A Dangerous New Cyber Campaign Unveiled

A recently uncovered cyber assault is leveraging trusted—but vulnerable—Windows drivers to slip past security shields and install a notorious remote access tool. This alarming operation, linked to the Silver Fox APT group, reveals the shocking risks posed by attackers capitalizing on Microsoft-signed drivers once deemed safe.

How Microsoft-Signed Drivers are Being Weaponized

The attack centers around the WatchDog Antimalware driver (amsdk.sys, version 1.0.600). Despite its Microsoft signature and a squeaky-clean record, this driver has been manipulated to disable antivirus and endpoint detection and response (EDR) processes, paving the way for the infiltration of ValleyRAT. This modular backdoor is a real nightmare, capable of executing commands, conducting surveillance, and exfiltrating sensitive data.

Legacy Drivers Boost Attack Success

Silver Fox has also made use of an older Zemana-based driver (ZAM.exe) to ensure compatibility with systems ranging from Windows 7 all the way to Windows 11. These drivers grant the attackers the power to terminate any arbitrary processes, including those that are otherwise protected.

Evolving Techniques and Evasive Maneuvers

Researchers noted that the group has cleverly packed all necessary components into self-sufficient loader binaries, each containing: anti-analysis features, persistence mechanisms, two embedded drivers, a factored list of security processes to eliminate, and a dedicated ValleyRAT downloader.

Fooling Security Measures

In a blatant evasion tactic, they modified a patched version of the WatchDog driver (wamsdk.sys, version 1.1.100) by altering a single byte in its timestamp. This sneaky change allowed the driver signature to remain intact, making it appear as a new file despite having a different hash.
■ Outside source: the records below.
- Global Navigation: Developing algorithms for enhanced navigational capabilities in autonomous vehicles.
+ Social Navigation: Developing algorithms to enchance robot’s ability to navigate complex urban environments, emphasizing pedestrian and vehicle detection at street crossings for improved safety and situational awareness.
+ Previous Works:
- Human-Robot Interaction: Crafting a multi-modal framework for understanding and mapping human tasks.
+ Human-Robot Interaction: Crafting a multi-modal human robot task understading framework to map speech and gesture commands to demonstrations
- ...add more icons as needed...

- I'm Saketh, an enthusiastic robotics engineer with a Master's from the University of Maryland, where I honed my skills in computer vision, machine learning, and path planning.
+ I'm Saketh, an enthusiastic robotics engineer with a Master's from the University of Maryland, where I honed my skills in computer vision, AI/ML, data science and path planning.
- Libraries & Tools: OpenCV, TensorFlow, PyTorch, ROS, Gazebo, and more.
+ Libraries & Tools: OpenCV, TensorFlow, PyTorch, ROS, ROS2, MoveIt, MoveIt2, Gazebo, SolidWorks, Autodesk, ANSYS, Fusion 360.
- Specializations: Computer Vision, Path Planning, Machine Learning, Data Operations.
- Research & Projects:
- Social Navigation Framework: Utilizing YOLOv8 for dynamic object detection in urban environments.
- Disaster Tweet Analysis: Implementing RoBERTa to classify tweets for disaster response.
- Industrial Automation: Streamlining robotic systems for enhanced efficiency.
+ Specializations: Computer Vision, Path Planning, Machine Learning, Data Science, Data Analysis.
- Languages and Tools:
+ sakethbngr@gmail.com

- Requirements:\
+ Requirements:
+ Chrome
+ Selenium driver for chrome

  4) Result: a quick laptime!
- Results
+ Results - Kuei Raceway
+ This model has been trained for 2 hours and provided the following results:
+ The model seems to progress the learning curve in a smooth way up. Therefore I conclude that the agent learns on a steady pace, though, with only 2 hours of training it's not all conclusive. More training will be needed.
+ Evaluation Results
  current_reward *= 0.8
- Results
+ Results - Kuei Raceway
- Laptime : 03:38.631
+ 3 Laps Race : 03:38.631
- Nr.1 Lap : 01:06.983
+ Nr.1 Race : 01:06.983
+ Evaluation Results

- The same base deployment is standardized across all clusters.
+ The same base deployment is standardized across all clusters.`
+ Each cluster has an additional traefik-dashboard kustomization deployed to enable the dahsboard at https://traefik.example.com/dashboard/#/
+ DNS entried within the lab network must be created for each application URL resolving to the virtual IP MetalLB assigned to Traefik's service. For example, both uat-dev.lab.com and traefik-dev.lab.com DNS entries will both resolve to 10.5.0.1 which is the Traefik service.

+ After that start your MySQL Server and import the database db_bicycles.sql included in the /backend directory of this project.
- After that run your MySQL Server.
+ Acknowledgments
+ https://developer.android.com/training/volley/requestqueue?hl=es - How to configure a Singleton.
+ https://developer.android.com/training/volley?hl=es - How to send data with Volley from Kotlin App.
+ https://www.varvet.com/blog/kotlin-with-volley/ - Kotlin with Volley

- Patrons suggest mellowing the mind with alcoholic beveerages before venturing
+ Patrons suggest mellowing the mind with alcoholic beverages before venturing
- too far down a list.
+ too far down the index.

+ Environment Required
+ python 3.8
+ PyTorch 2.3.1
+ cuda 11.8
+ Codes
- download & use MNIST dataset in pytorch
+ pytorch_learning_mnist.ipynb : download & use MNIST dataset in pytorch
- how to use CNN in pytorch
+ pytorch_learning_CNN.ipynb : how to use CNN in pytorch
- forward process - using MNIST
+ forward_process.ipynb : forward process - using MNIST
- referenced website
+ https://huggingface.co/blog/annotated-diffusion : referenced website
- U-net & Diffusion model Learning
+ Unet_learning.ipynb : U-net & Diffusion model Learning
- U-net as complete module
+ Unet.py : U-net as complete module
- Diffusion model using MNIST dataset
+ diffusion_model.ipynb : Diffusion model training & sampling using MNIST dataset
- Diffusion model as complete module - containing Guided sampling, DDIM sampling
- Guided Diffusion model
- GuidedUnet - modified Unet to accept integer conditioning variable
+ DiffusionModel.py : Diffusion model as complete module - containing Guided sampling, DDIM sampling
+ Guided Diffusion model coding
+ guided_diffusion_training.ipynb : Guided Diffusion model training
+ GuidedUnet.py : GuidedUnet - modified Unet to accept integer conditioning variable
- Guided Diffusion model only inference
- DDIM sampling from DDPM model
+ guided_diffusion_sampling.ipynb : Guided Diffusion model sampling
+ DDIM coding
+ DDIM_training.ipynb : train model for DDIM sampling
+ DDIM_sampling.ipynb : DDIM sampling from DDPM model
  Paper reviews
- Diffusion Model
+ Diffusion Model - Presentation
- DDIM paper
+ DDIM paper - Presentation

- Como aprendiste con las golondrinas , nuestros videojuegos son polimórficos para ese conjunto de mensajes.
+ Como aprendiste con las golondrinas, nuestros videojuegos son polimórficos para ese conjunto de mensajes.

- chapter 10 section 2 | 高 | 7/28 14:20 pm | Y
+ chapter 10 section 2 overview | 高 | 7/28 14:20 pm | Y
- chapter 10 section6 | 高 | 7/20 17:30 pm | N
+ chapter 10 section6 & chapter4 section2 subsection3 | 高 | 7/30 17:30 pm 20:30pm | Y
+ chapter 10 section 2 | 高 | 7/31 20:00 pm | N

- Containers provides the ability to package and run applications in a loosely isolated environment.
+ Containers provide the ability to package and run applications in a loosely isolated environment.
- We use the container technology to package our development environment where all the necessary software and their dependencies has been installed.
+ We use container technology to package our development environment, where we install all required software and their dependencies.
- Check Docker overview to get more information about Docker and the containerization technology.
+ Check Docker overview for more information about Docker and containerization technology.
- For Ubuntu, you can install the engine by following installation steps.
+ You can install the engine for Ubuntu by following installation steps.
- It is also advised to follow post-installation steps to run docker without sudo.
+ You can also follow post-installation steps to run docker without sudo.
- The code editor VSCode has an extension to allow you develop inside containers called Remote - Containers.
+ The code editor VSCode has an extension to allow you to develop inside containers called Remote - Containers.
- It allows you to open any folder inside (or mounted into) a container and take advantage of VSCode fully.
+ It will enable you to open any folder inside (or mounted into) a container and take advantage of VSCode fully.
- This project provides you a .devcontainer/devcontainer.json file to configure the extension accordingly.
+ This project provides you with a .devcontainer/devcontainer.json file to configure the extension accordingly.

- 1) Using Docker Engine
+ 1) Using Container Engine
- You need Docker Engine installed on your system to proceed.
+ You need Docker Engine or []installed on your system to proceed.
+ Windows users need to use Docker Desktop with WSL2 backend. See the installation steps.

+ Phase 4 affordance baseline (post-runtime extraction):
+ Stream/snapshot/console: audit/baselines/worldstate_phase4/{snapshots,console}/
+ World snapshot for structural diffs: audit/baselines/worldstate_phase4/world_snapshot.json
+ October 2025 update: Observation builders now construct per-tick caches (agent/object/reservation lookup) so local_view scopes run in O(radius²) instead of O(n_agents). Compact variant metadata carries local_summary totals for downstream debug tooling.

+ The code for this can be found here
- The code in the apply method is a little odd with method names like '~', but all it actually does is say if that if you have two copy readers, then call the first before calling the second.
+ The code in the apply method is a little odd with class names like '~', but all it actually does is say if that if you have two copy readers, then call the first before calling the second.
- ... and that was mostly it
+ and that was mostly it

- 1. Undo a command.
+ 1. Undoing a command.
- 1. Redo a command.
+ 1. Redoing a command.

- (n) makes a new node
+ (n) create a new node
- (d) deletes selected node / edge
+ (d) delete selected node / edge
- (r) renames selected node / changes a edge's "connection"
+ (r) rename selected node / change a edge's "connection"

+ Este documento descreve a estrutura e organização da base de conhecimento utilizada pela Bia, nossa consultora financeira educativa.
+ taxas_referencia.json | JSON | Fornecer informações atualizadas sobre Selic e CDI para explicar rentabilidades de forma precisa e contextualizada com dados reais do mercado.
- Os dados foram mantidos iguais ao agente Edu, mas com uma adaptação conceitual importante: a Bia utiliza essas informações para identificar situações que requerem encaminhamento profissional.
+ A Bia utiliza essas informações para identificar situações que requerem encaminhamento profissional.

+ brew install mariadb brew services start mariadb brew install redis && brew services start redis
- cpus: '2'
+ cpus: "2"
Tracing the Cybercriminals' Footprints

The infrastructure behind these attacks has been traced to servers located in China, targeting security products that are widely used in East Asia. Combined with the ValleyRAT payload, these clues convincingly point to the Silver Fox APT’s involvement.

Critical Responses Needed

Despite an update from WatchDog that addresses local privilege escalation flaws, the ability for arbitrary process termination persists, leaving systems dangerously exposed. Check Point Research emphasizes that relying solely on signature and hash checks won’t cut it anymore. Security teams are urged to utilize Microsoft's latest driver blocklist, implement YARA detection rules, and adopt behavior-based monitoring to identify unusual driver activities.

Stay Alert: The Call for Vigilance

"This research underscores the imperative for security vendors and users to remain vigilant against the emerging threat of legitimate driver abuse," warns CPR. "Proactive identification, reporting, and patching of these vulnerabilities will be essential in fortifying Windows systems against evolving tactics that utilize Bring Your Own Vulnerable Driver (BYOVD) methods."